Assignment
Every word in the data below belongs in your copy, exactly as given; the pictures do not.

Information supplied
'''

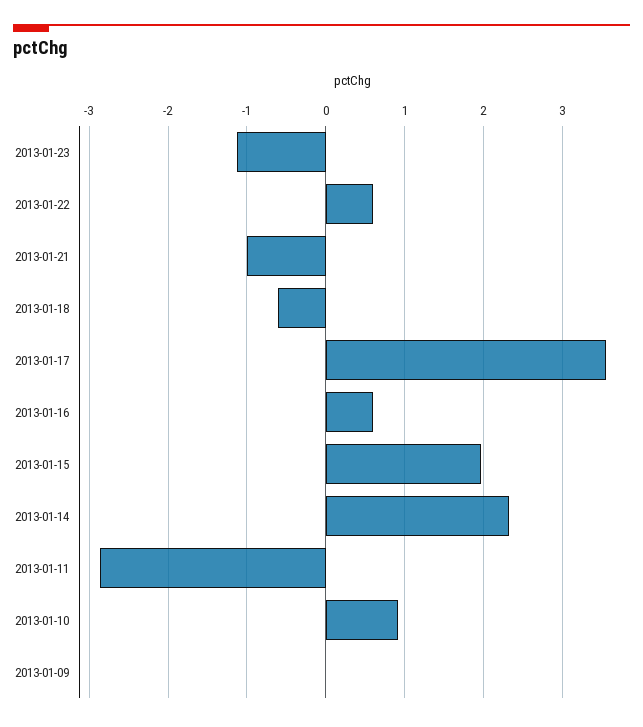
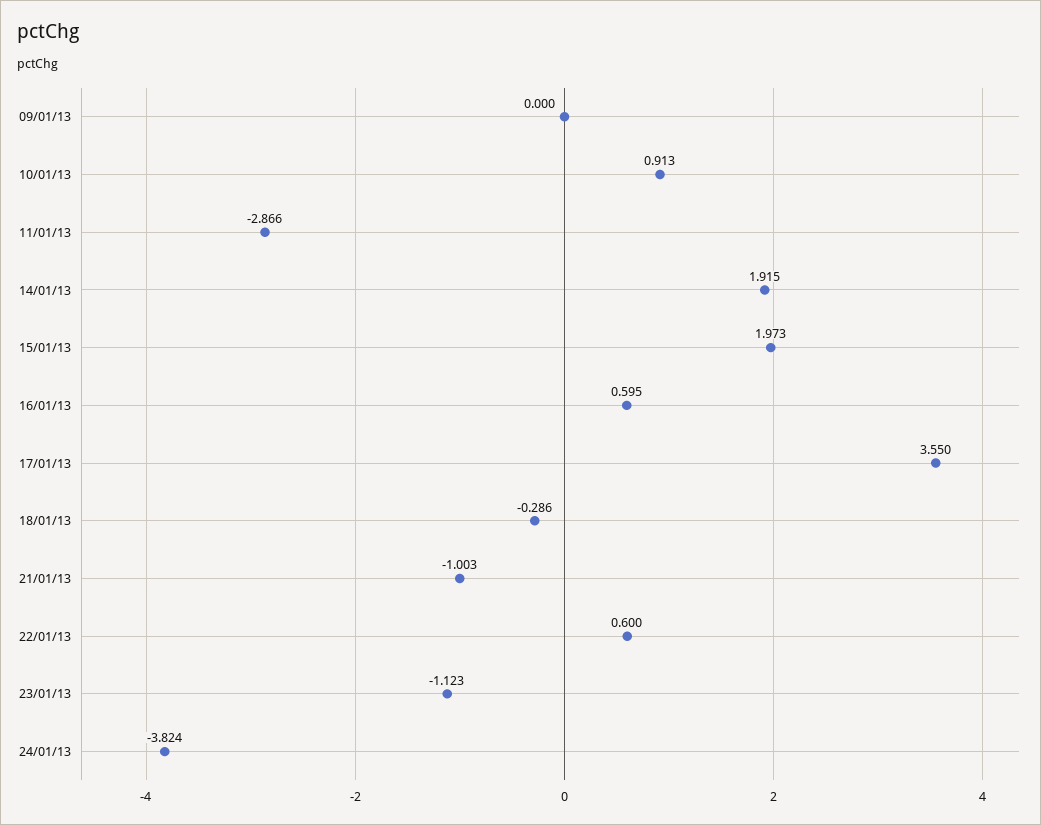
2013-01-18: -0.6 -> -0.286
2013-01-14: 2.3 -> 1.915
24/01/13: none -> -3.824

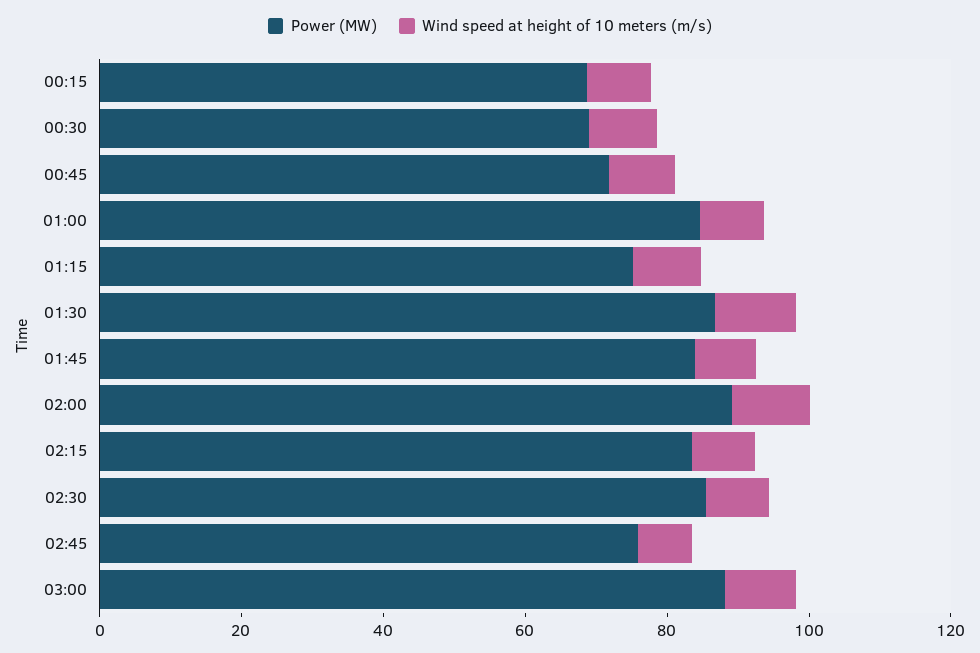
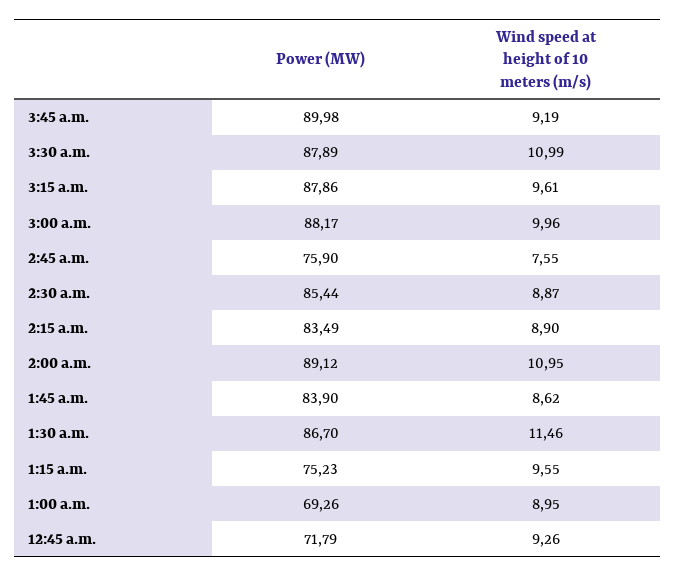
Power (MW), 00:15: 70 -> none
Wind speed at height of 10 meters (m/s), 00:15: 10 -> none
Power (MW), 00:30: 70 -> none
Wind speed at height of 10 meters (m/s), 00:30: 10 -> none
Power (MW), 01:00: 85 -> 69.26
Power (MW), 3:45 a.m.: none -> 89.98
Wind speed at height of 10 meters (m/s), 3:45 a.m.: none -> 9.19
Power (MW), 3:30 a.m.: none -> 87.89
Wind speed at height of 10 meters (m/s), 3:30 a.m.: none -> 10.99
Power (MW), 3:15 a.m.: none -> 87.86
Wind speed at height of 10 meters (m/s), 3:15 a.m.: none -> 9.61

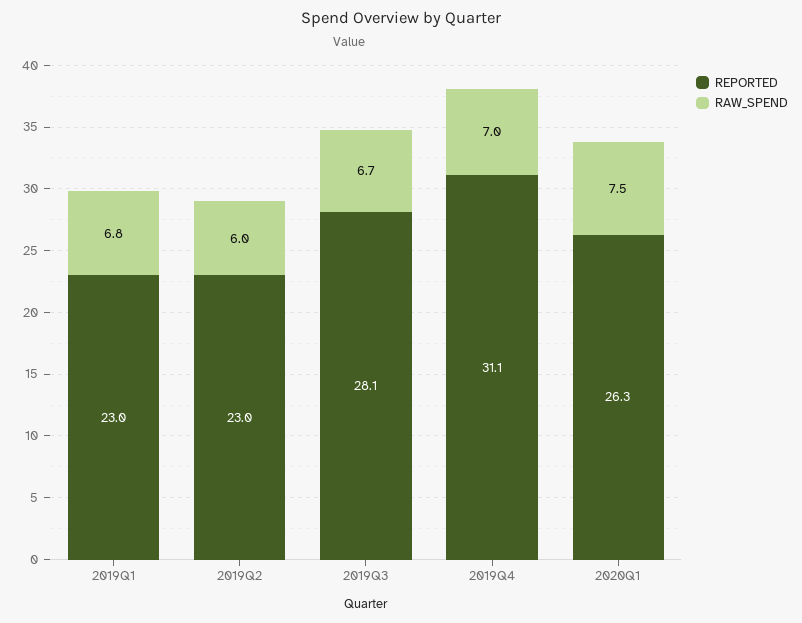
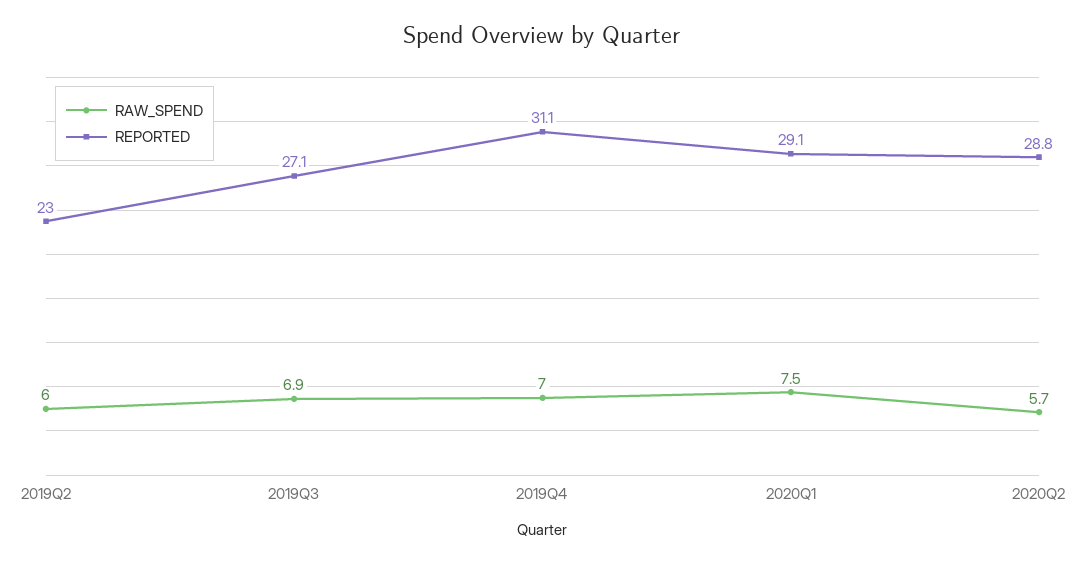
REPORTED, 2019Q1: 23 -> none
RAW_SPEND, 2019Q1: 6.8 -> none
REPORTED, 2019Q3: 28.1 -> 27.1
RAW_SPEND, 2019Q3: 6.7 -> 6.9
REPORTED, 2020Q1: 26.3 -> 29.1
RAW_SPEND, 2020Q2: none -> 5.7
REPORTED, 2020Q2: none -> 28.8

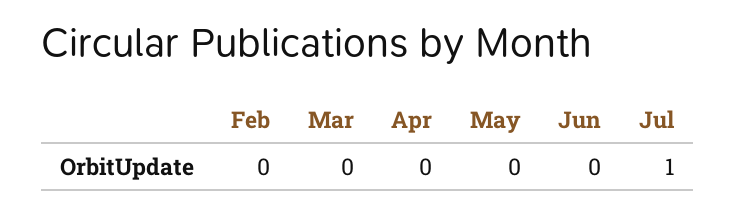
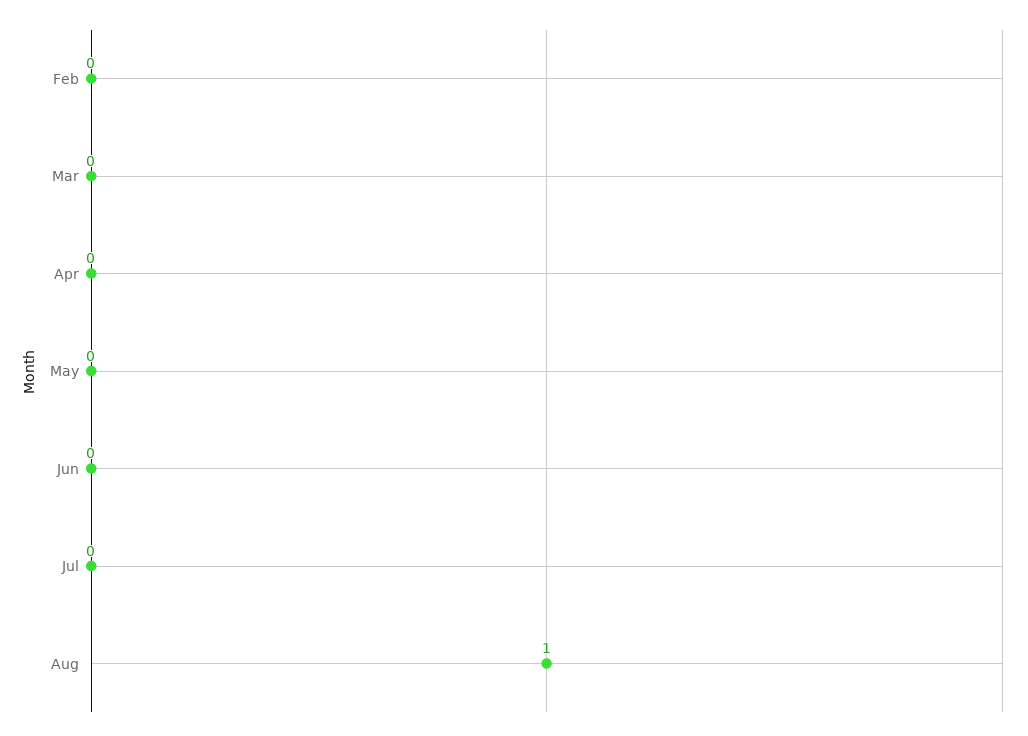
Jul: 1 -> 0
Aug: none -> 1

'''

Answer box
2013-01-18: -0.6 -> -0.286
2013-01-14: 2.3 -> 1.915
24/01/13: none -> -3.824

Power (MW), 00:15: 70 -> none
Wind speed at height of 10 meters (m/s), 00:15: 10 -> none
Power (MW), 00:30: 70 -> none
Wind speed at height of 10 meters (m/s), 00:30: 10 -> none
Power (MW), 01:00: 85 -> 69.26
Power (MW), 3:45 a.m.: none -> 89.98
Wind speed at height of 10 meters (m/s), 3:45 a.m.: none -> 9.19
Power (MW), 3:30 a.m.: none -> 87.89
Wind speed at height of 10 meters (m/s), 3:30 a.m.: none -> 10.99
Power (MW), 3:15 a.m.: none -> 87.86
Wind speed at height of 10 meters (m/s), 3:15 a.m.: none -> 9.61

REPORTED, 2019Q1: 23 -> none
RAW_SPEND, 2019Q1: 6.8 -> none
REPORTED, 2019Q3: 28.1 -> 27.1
RAW_SPEND, 2019Q3: 6.7 -> 6.9
REPORTED, 2020Q1: 26.3 -> 29.1
RAW_SPEND, 2020Q2: none -> 5.7
REPORTED, 2020Q2: none -> 28.8

Jul: 1 -> 0
Aug: none -> 1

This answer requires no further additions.